Awwww, maan.. You suck.
only if they have a spellbook maker or something like that so I can save "silly spellbook" and "tournement spellbook" as different.
Does Stardock plan on relying on third-party publishers for Europe distribution, and if that's the case, will these publishers handle localization of the game?
Or if you plan on handling worldwide publishing yourselves, would you rely on the community for translation?
Frogboy, if you see this and have the time to answer, I'd like to ask if the names of the nations are work-names or their actual names. I don't want to intrude on your creational process but if Humans and Fallen are both divided into adamant Kingdoms and Empires it feels a bit.. dichotomic.
Modular Spellbooks! Every time you research a spell, you can put it in one or several custom spellbooks that you define yourself. There'd be one big spellbook with all your spells. Going into it, you could define which other spellbooks it'd show up in.
Most people would likely only have two or three main spellbooks - World Spells, Battlefield Spells (if any), Buffs, etc. But with modular spellbooks, everyone could sort them however the hell they want! You could download that "800 Silly Spells, including Luckmann's Dancing Ferrets, Landisaurus' Thesaurus, Swicord's Archaic Stopsign, and Pigeonpigeon's Exploding Pigeons (not to mention Vandenburg's Flying Deathtraps)" without it completely cluttering every single spellbook, no matter how the game itself categorizes those spells (battlefield, etc).
It would be funny to see a Scandinavian Localized version. Mixed Norwegian, Swedish and Danish. Take whatever words are the most archaic in every language when deciding what to translate to, and bam. I'd lol.
I think Gal Civ and Sins of a Solar Empire where eventually localized by third-parties yes.
Man, don't forget the Finnish!
In terms of quests, I've often wondered if there's not an opportunity to weave gradually developing, multi-episodic quests into a game like this.
This would be similar to the "Good / Neutral / Bad" episodes that came up in GalCiv 2, but with a thread running between them. So, if something comes up, and I send a character out on a small quest early in the game to rid the countryside of a marauding band of Orcs, maybe I see a reference to an Orc chieftain named "Thugrak".
Depending on the outcome of that first quest (do I find and slay the warband, do I hire them as mercenaries to serve in my own army, do I pay them money to leave me alone?), there's a branching storyline. Wouldn't take more than 3 or 4 "episodes" to create an engaging narrative thread, and I'm assuming you could build the scripting language so that you don't get the exact same result every time.
This is also the kind of thing that modders could go crazy with. Let them craft their own quests, with their own outcomes, and provide their own writing. There would be a lot of duds out there, but there would be a lot of gems that would rise to the top, and be easily included in our ongoing games.

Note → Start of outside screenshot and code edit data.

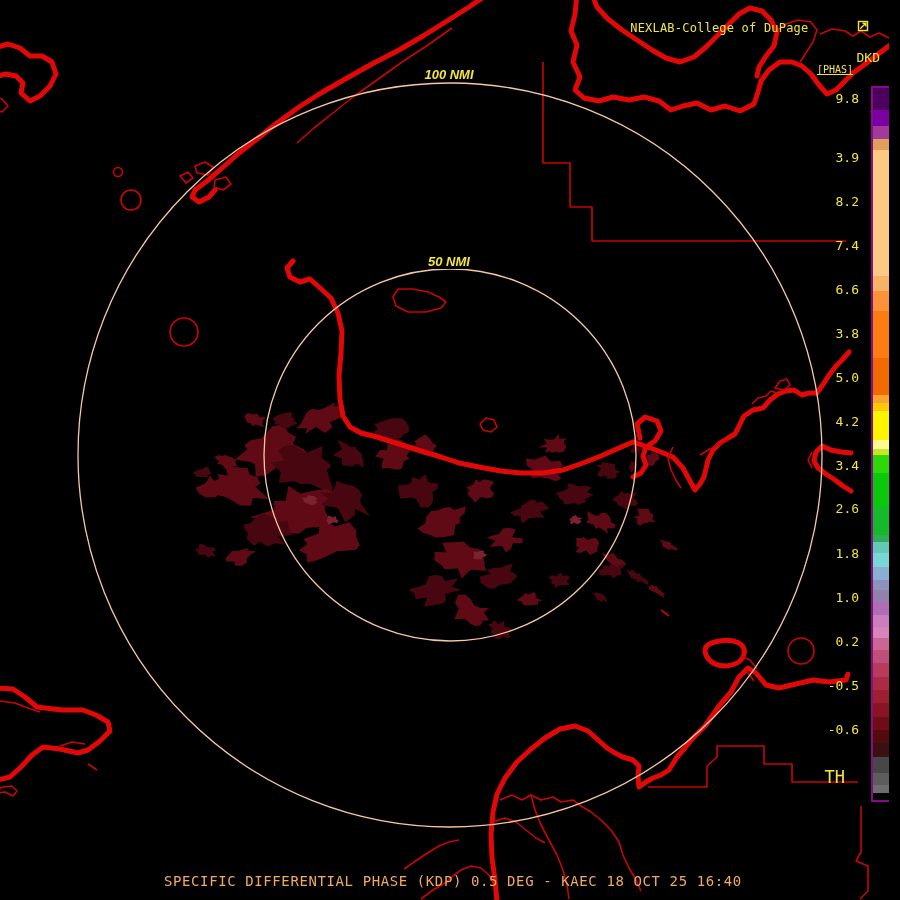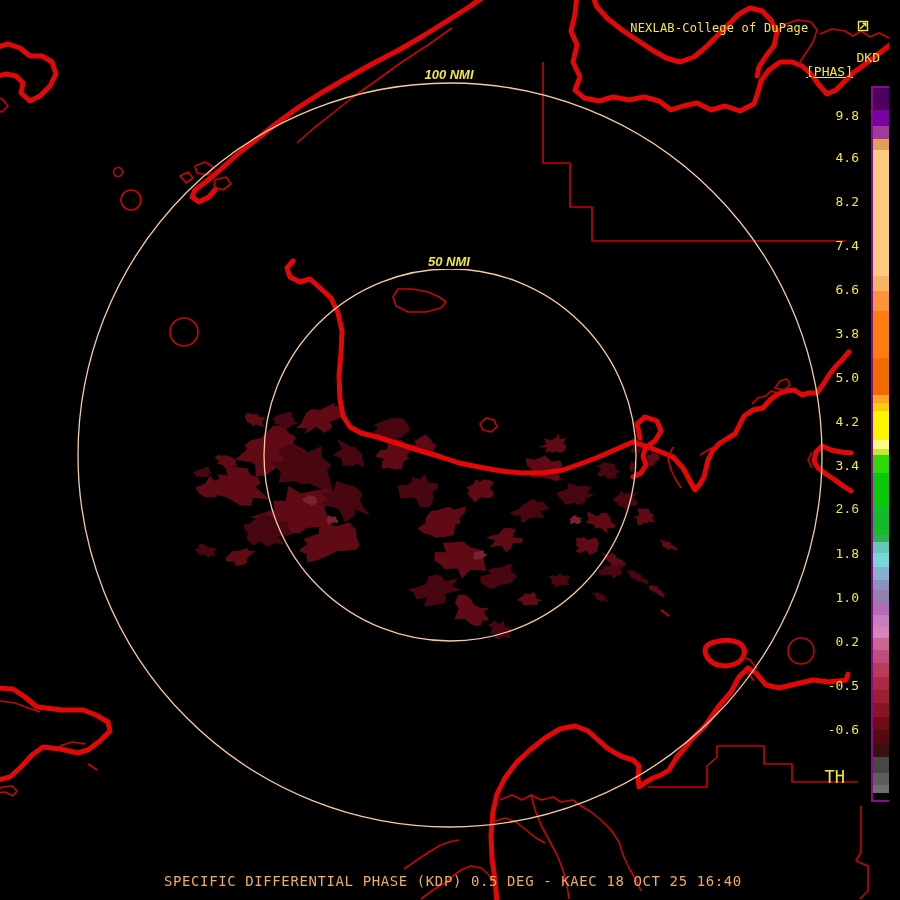--- a/index.html
+++ b/index.html
@@ -2,21 +2,21 @@
 <html><head>
 <meta charset="utf-8">
 <style>
   html,body{margin:0;padding:0;background:#000;}
   #stage{position:relative;width:889px;height:900px;background:#000;overflow:hidden;
          font-family:"DejaVu Sans Mono", monospace;}
   #radar-svg{position:absolute;left:0;top:0;}
   .txt{position:absolute;white-space:pre;}
   #site-title{top:6px;right:20px;color:#f2e63c;font-size:12px;letter-spacing:.2px;display:flex;align-items:center;gap:4px;}
   #prod-code{top:50px;right:9px;color:#f2e63c;font-size:13px;text-align:center;}
-  #prod-unit{top:64px;right:36px;color:#f2e63c;font-size:13px;text-decoration:underline;}
+  #prod-unit{top:64px;right:36px;color:#f2e63c;font-size:10px;text-decoration:underline;}
   .ring-label{transform:translateX(-50%);color:#f2e63c;background:#000;padding:0 3px;
               font-family:"Liberation Sans", sans-serif;font-weight:bold;font-style:italic;font-size:13px;}
   #ring-label-outer{left:449px;top:67px;}
   #ring-label-inner{left:449px;top:254px;}
   #caption{left:164px;top:873px;color:#f2aa60;font-size:14px;letter-spacing:.6px;}
   #colorbar{position:absolute;left:871px;top:86px;width:18px;border:2px solid #8a0b8a;background:#000;}
   .cb-seg{width:18px;}
   .cb-tick{position:absolute;right:30px;color:#f2e63c;font-size:13px;line-height:14px;text-align:right;}
   #th-label{position:absolute;right:44px;top:770px;color:#f2e63c;font-size:17px;line-height:14px;}
   .icon-box{display:inline-block;}
@@ -185,22 +185,22 @@
       <div class="cb-seg" style="background: rgb(136, 21, 35); height: 14px;"></div>
       <div class="cb-seg" style="background: rgb(110, 13, 22); height: 13px;"></div>
       <div class="cb-seg" style="background: rgb(84, 10, 15); height: 13px;"></div>
       <div class="cb-seg" style="background: rgb(58, 17, 16); height: 14px;"></div>
       <div class="cb-seg" style="background: rgb(71, 71, 71); height: 16px;"></div>
       <div class="cb-seg" style="background: rgb(93, 93, 93); height: 12px;"></div>
       <div class="cb-seg" style="background: rgb(110, 110, 110); height: 8px;"></div>
       <div class="cb-seg" style="background: rgb(6, 6, 6); height: 7px;"></div>
     </div>
   <div id="tick-container">
-      <div class="cb-tick" style="top: 109px;">9.8</div>
-      <div class="cb-tick" style="top: 151px;">4.6</div>
+      <div class="cb-tick" style="top: 92px;">9.8</div>
+      <div class="cb-tick" style="top: 151px;">3.9</div>
       <div class="cb-tick" style="top: 195px;">8.2</div>
       <div class="cb-tick" style="top: 239px;">7.4</div>
       <div class="cb-tick" style="top: 283px;">6.6</div>
       <div class="cb-tick" style="top: 327px;">3.8</div>
       <div class="cb-tick" style="top: 371px;">5.0</div>
       <div class="cb-tick" style="top: 415px;">4.2</div>
       <div class="cb-tick" style="top: 459px;">3.4</div>
       <div class="cb-tick" style="top: 503px; font-family: Liberation Mono, monospace;">2.6</div>
       <div class="cb-tick" style="top: 547px;">1.8</div>
       <div class="cb-tick" style="top: 591px;">1.0</div>

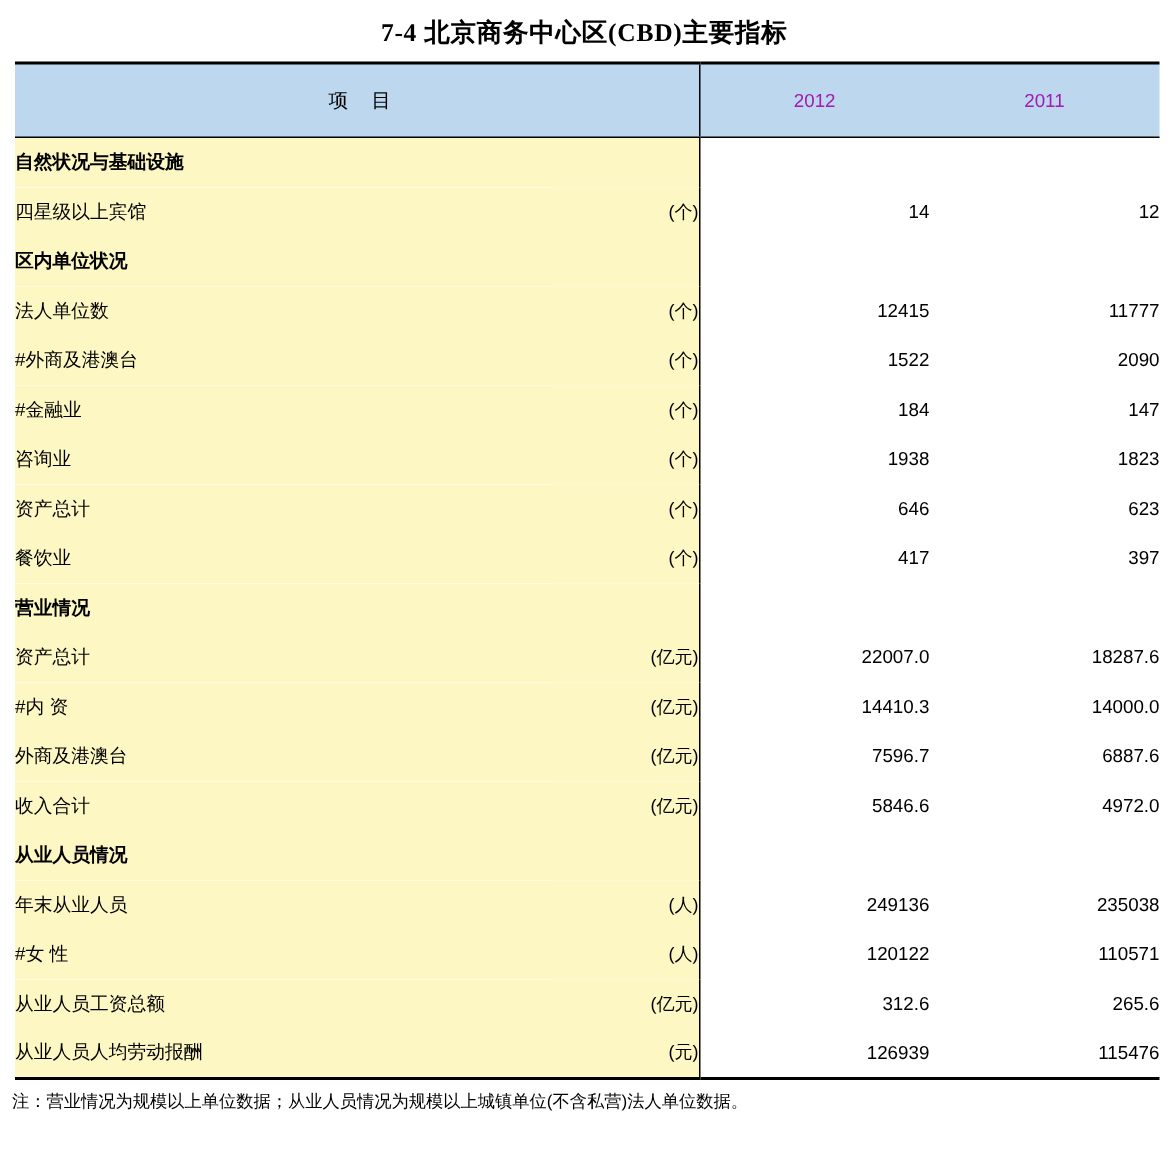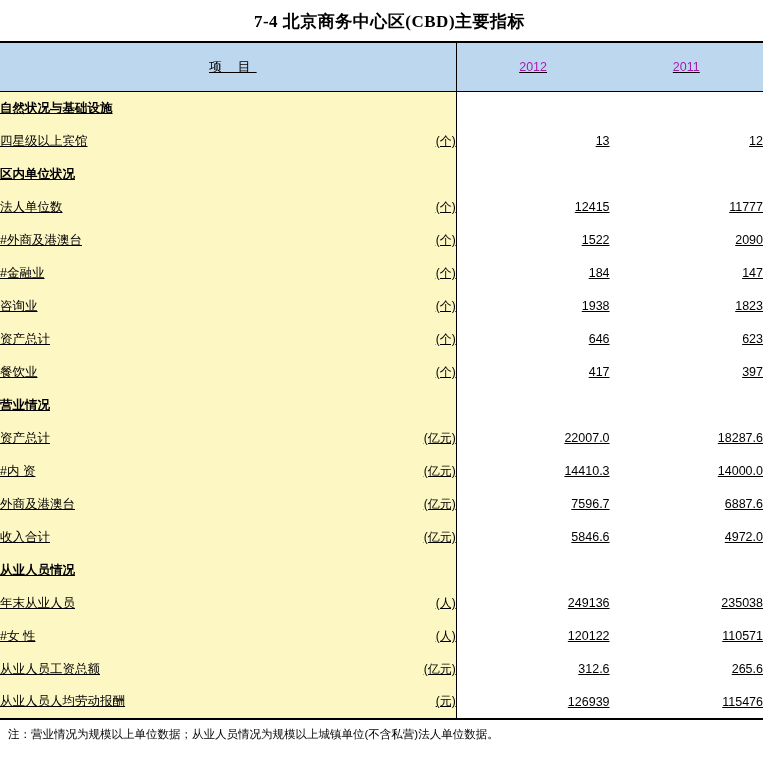--- a/index.html
+++ b/index.html
@@ -24,23 +24,22 @@
   .title {
     text-align: center;
     font-size: 17px;
     font-weight: bold;
     letter-spacing: 0.5px;
     padding-top: 10px;
     padding-bottom: 8px;
     font-family: "Liberation Serif", serif;
   }
   .table-wrap {
-    padding: 0 0;
+    padding: 0 10px;
     box-sizing: border-box;
-    text-decoration: underline;
   }
   table.main {
     border-collapse: collapse;
     width: 763px;
     table-layout: fixed;
     font-size: 12.5px;
   }
   table.main td, table.main th {
     padding: 0;
     vertical-align: middle;
@@ -129,21 +128,21 @@
       <tbody id="tbody">
           <tr class="group">
             <td class="label">自然状况与基础设施</td>
             <td class="unit"></td>
             <td class="val col-sep"></td>
             <td class="val"></td>
           </tr>
           <tr>
             <td class="label ind1">四星级以上宾馆</td>
             <td class="unit">(个)</td>
-            <td class="val col-sep">13</td>
+            <td class="val col-sep">14</td>
             <td class="val">12</td>
           </tr>
           <tr class="group">
             <td class="label">区内单位状况</td>
             <td class="unit"></td>
             <td class="val col-sep"></td>
             <td class="val"></td>
           </tr>
           <tr>
             <td class="label ind1">法人单位数</td>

Something along the lines of those pop-up text passages you used to get in Sid Meier's Alpha Centauri, if that rings any bell? Otherwise, it feels to me like we're left with the simple, engaging but somewhat tedious "Go here / bring me this / kill that" experience where every quest begins to feel exactly like every other quest.
That sounds like something out of Castles II: Siege and conquest.
Great game, and I loved having the storylines.
Ron, that was the game I was thinking of, I just couldn't remember the title! The storylines were the most fun part of that game, and definitely added some flavor "on the cheap", from a development standpoint.